È proprio questa vicinanza culturale, d’altronde, che ha fatto guadagnare a Giovanni Falcone la fiducia di Tommaso Buscetta: “Parlavano lo stesso linguaggio. Falcone cresce in un quartiere popolare dove c’era anche Borsellino e ricorda che mentre interrogava un mafioso quello gli disse: “Signor giudice si ricorda? Noi giocavamo insieme a ping pong!”. Oggi poi, spiega Pif, la mafia è ancora più vicina: “Perché il mafioso che si nasconde a mangiare pane e cicoria come Provenzano non c’è più. Lo stesso Matteo Messina Denaro girava in Ferrari. Questo fa un po’ paura. Nel film c’è una scena accaduta realmente: un mafioso si innamora di una ragazza che ha i genitori divorziati. E questa è una cosa inaccettabile per la morale mafiosa. Così Riina suggerisce: “Perché non ammazziamo il padre? Così non è più figlia di divorziati ma di madre vedova”. “Si tratta – aggiunge il regista – di racconti che spesso i pentiti facevano ai poliziotti che li scortavano e con cui avevano fatto amicizia. Aneddoti che in un’aula di tribunale non avevano valore ma che ci aiutano a capire quel mondo”.

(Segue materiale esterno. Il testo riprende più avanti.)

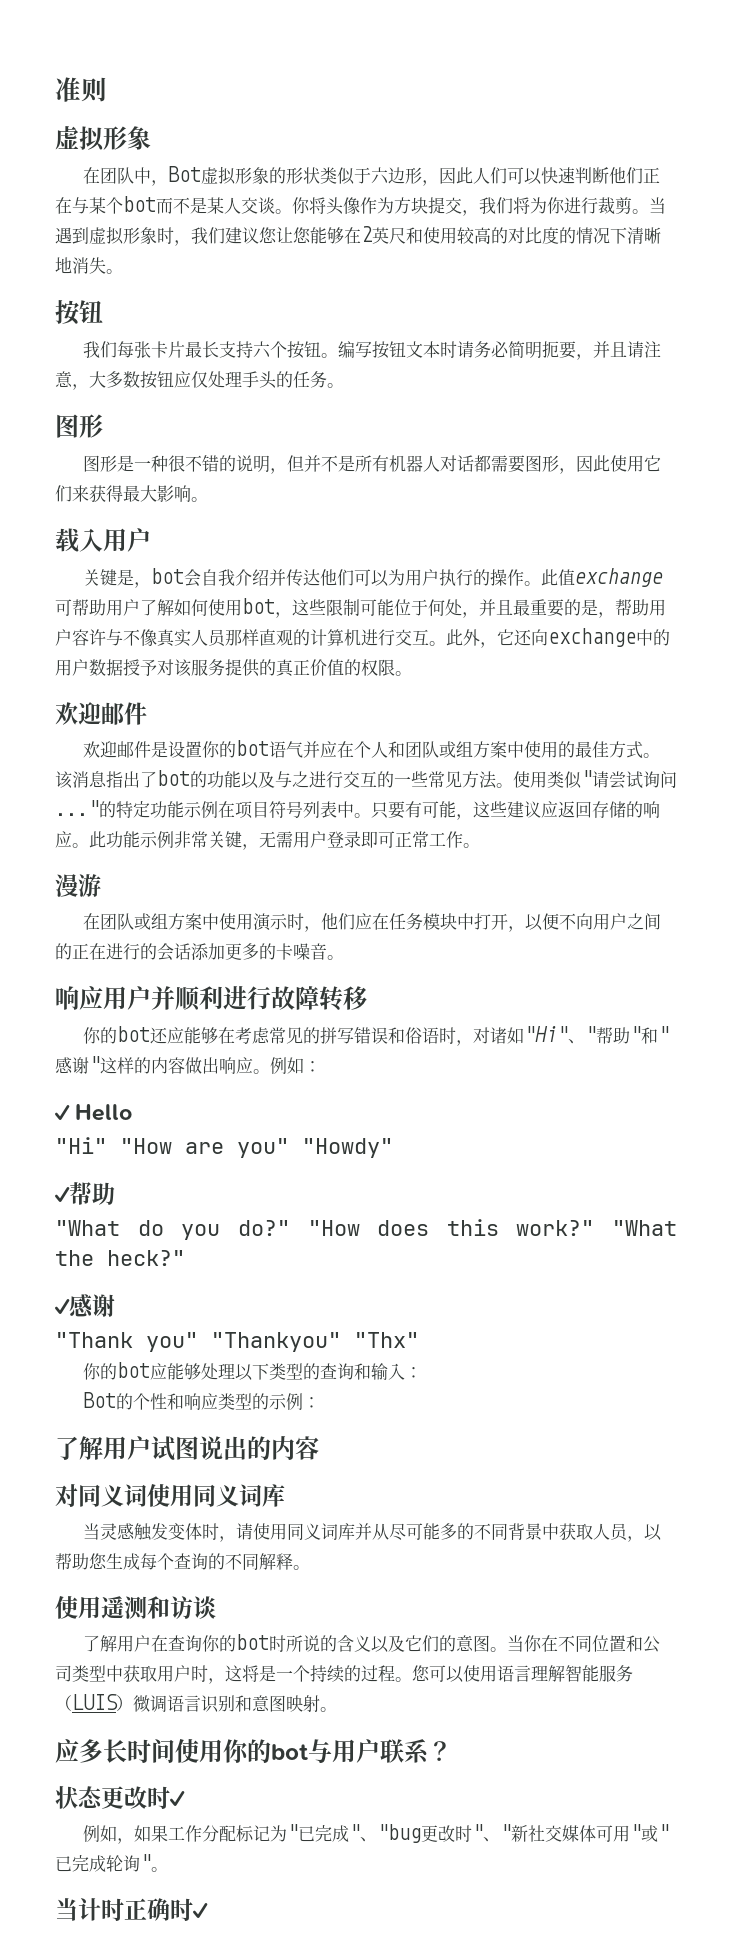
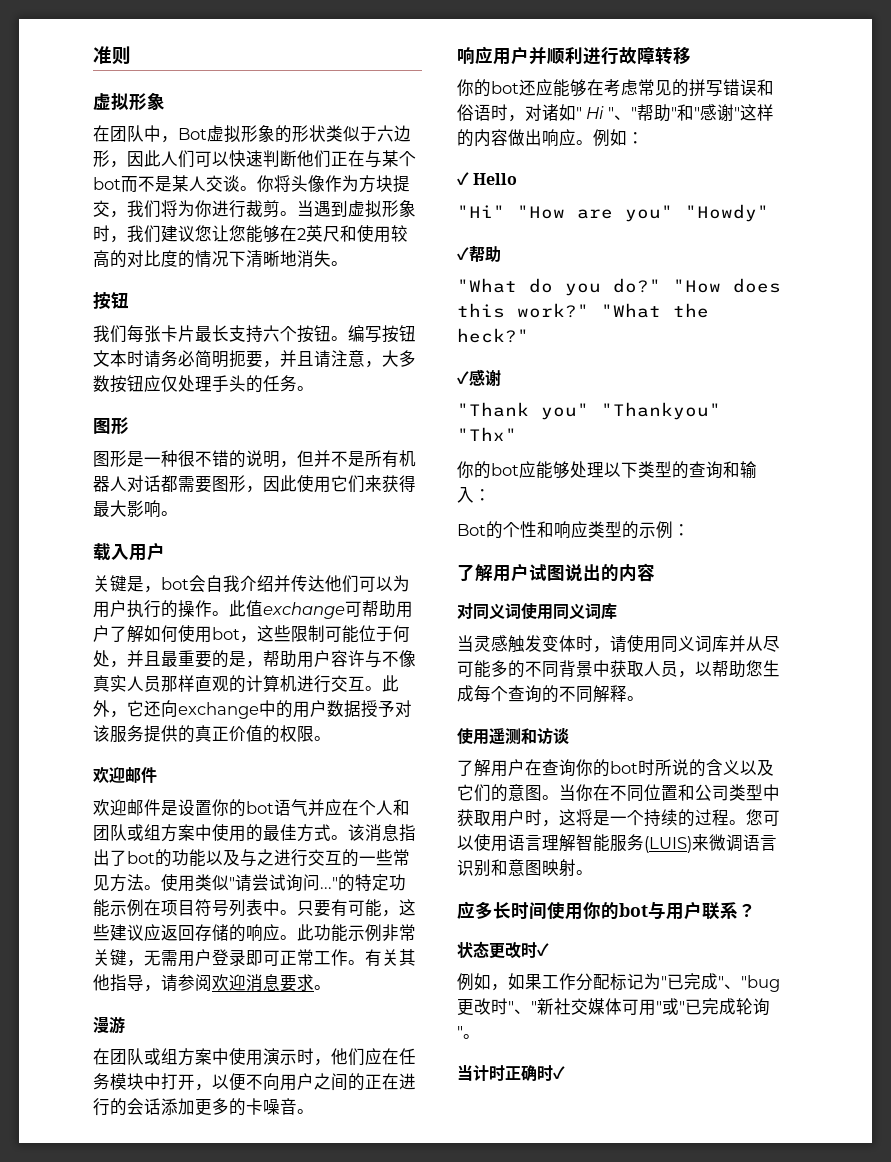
+ 有关其他指导，请参阅欢迎消息要求。
- 你的bot还应能够在考虑常见的拼写错误和俗语时，对诸如"Hi"、"帮助"和"感谢"这样的内容做出响应。
+ 你的bot还应能够在考虑常见的拼写错误和俗语时，对诸如" Hi "、"帮助"和"感谢"这样的内容做出响应。
- 您可以使用语言理解智能服务（LUIS）微调语言识别和意图映射。
+ 您可以使用语言理解智能服务(LUIS)来微调语言识别和意图映射。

Se c’è poi una cosa di cui Pierfrancesco Diliberto va particolarmente orgoglioso è di aver raccontato gli eroi antimafia nella loro quotidianità: “Rocco Chinnici e Boris Giuliano li mostro al bar che mangiano il cornetto. Perché ricordare solo la morte non rende loro giustizia. La nostra vita è cambiata per quello che hanno fatto da vivi e non per come sono morti. Erano persone normali, che facevano cose normali come tutti noi. Giuliano viene ucciso mentre paga il caffè, Borsellino era andato a prendere la madre per accompagnarla dal medico. Parliamo di persone incredibili nella loro normalità, per questo racconto le loro vite con gioia. La gioia dell’antimafia”.